I've made the script for what I'm going to say and have a rough plan for it. Now I just need the courage to get it done (I will of course post it here when it's done). I'm planning on doing it this weekend or Monday.

Will you please, please, please wish me luck?

Monday, January 12, 2009

T-ing Off, Part Four

Part Four: Resolution

After the blow up, I kept an eye on T's blog to see what, if anything, she would have to say for herself. As days went by, I realized that she wasn't going to - to admit that she'd lost a friend was to admit that she wasn't perfect, and T insisted that her life appear to be perfect. It was one of the reasons she was so bottled up all the time. I was disappointed, because I wanted to know that she had seen what I'd written. I wanted to keep fighting. She did keep updating her blog with details about her wedding and how great everything was. I did a lot of snorting at her posts, but I kept reading them. I couldn't stop. Even though the things she wrote still made me feel badly about myself and my life, I had to keep reading what she was writing. When she got back from her wedding and posted the link to her wedding pictures, I had to go see them. I got a perverse satisfaction out of the knowledge that she didn't look as good as I had in my pictures. That she'd had the cake smashed into her face, while I hadn't had cake smashed into mine. That she'd had some fat/ugly bridesmaids while I hadn't (I had bridesmen, actually - my brothers). but although I got to gloat a bit, it didn't really make me feel better. I knew I was being petty, that I was using mockery to cover up that I was still hurt.

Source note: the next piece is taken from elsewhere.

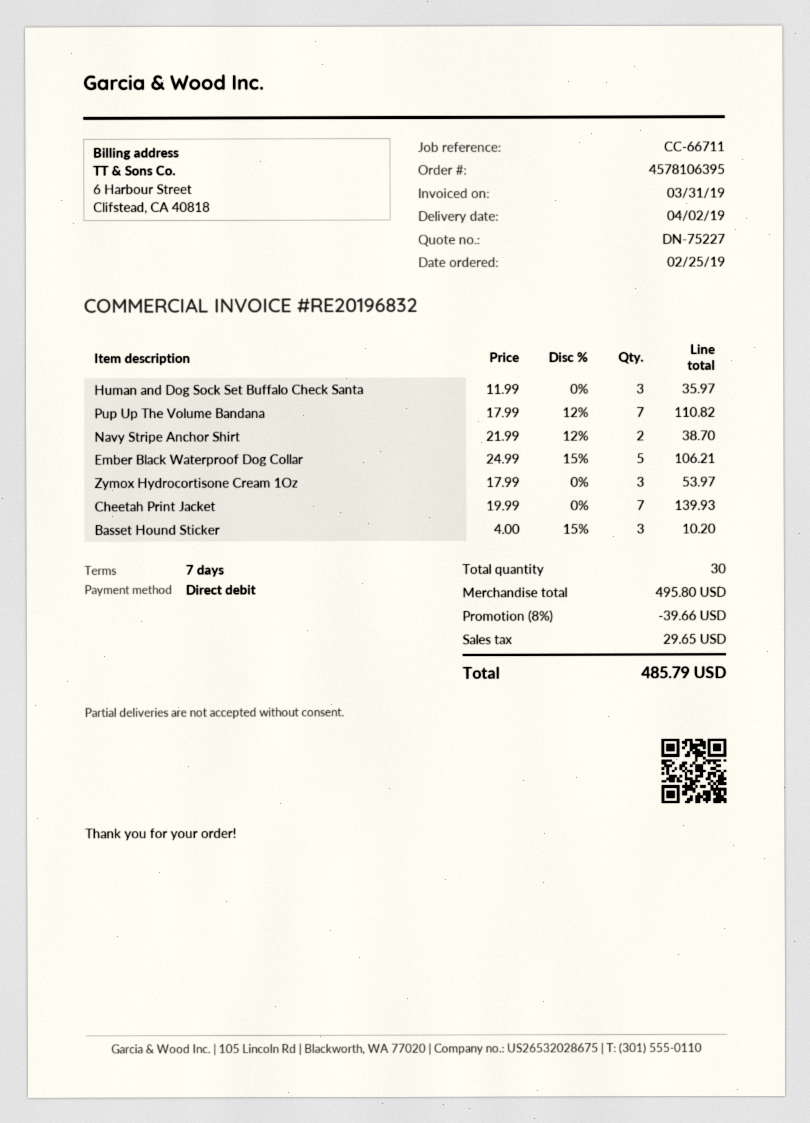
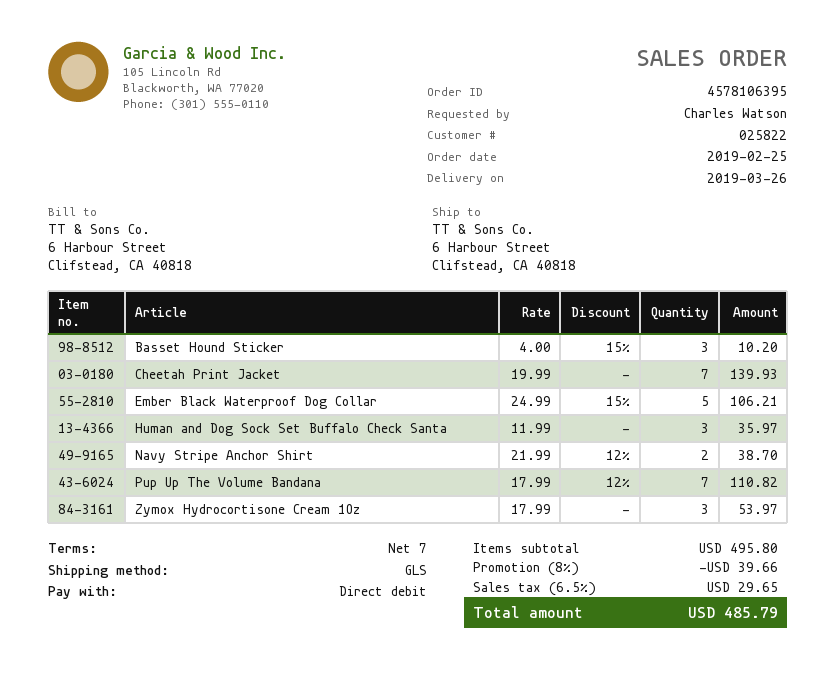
delivery date: 2019-04-02 -> 2019-03-26

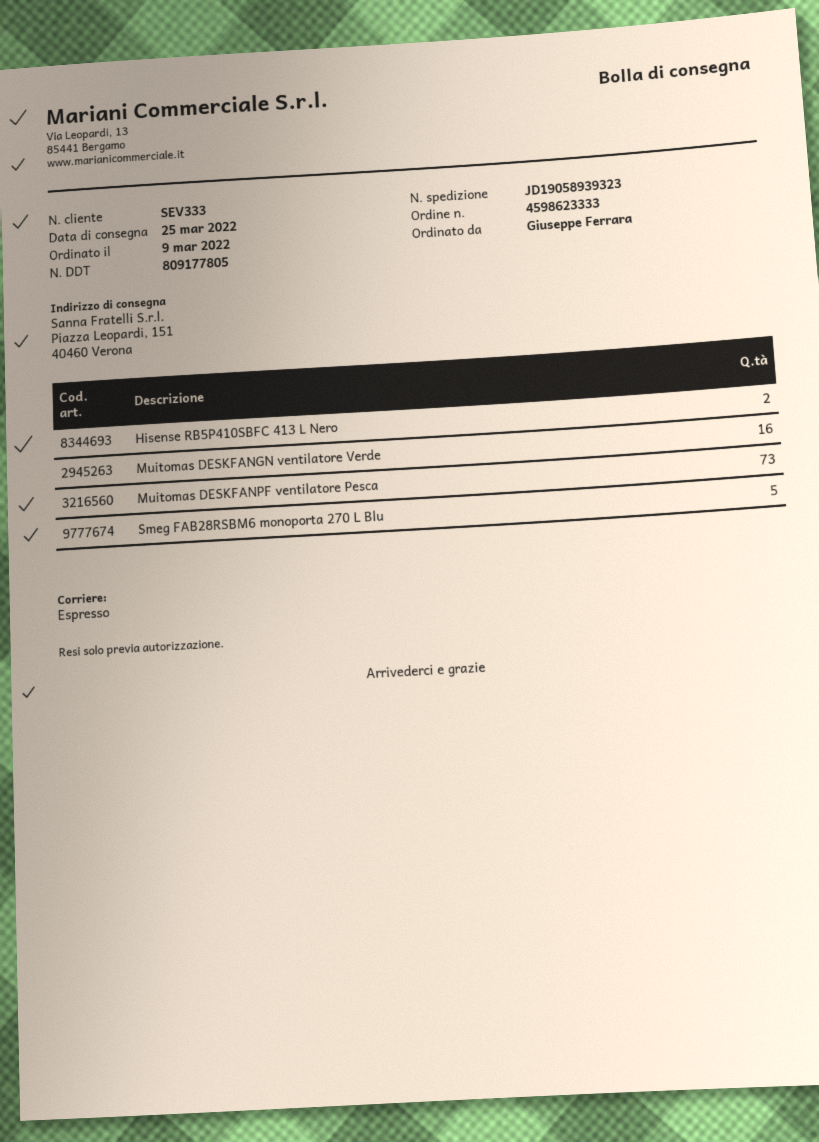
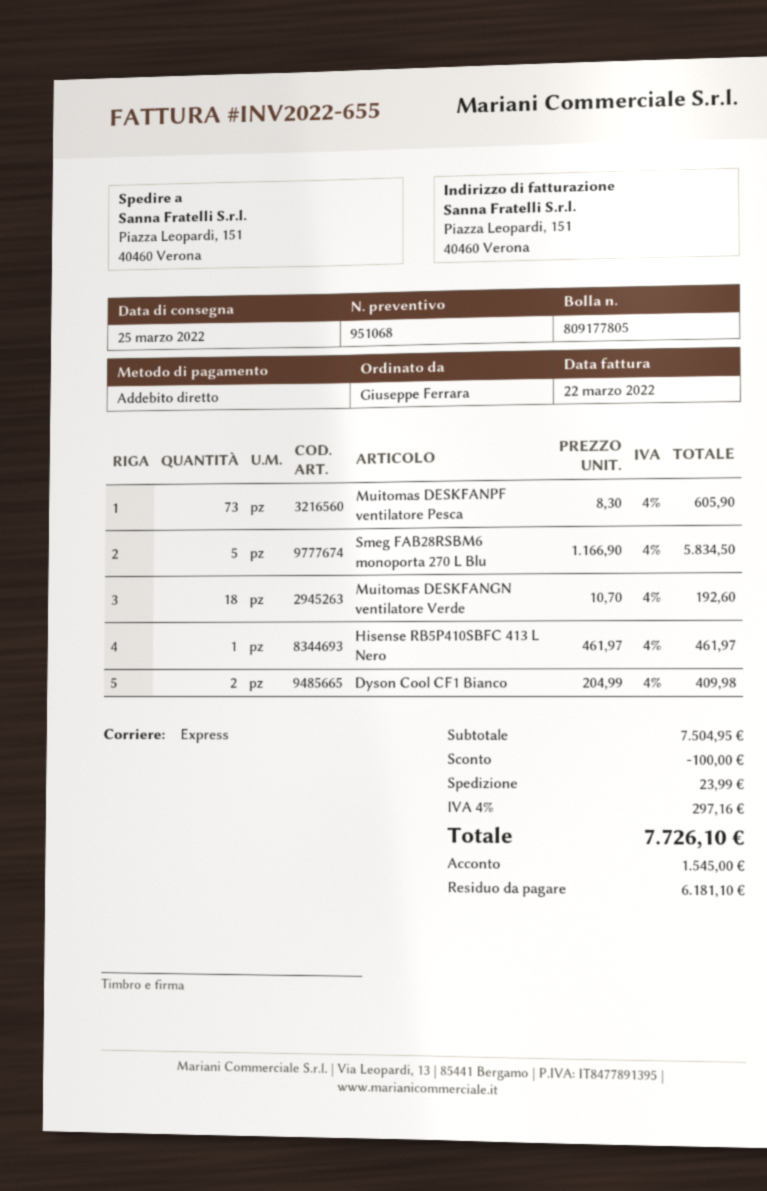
Hisense RB5P410SBFC 413 L Nero: 2 -> 1
Muitomas DESKFANGN ventilatore Verde: 16 -> 18
Dyson Cool CF1 Bianco: none -> 2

Not long after her wedding, she stopped blogging. I was forced to let it go for a while because there was no way to get updates from her. I wondered why she'd stopped, though. Was it because she knew I was reading it? Did she not want me to know what was going on in her life? Several months later, I found her new blog. All about her and C's life. That the house they'd purchased was getting an updated bathroom. That she had a teacup dog (that she dressed up for Halloween, no less). On her blog, she'd posted pics of her Master's Degree ceremony. Right then I was back to feeling inadequate. I have been only three classes away from my master's degree for three years; finances have kept me from getting my schooling completed. Again, T and her money were making me feel bad, and I was letting it happen. I couldn't stop cyber stalking her. I'd check her blog at least once a week, waiting for the inevitable update that would make me feel miserable again. Bear couldn't stand what I was doing to myself. He'd get angry that I was deliberately causing myself to suffer over someone who had no relevance to my life. He tried telling me that I needed to drop it, stop thinking about her, and move on.

I couldn't.

This fall, she stopped blogging on that blog. I wondered, again, if it was because she knew I'd been reading it. I was left in limbo again, still unable to get closure. I wondered if I'd ever be able to fully let T go. To not feel like we were in some kind of race that I was still losing, even a year and a half later.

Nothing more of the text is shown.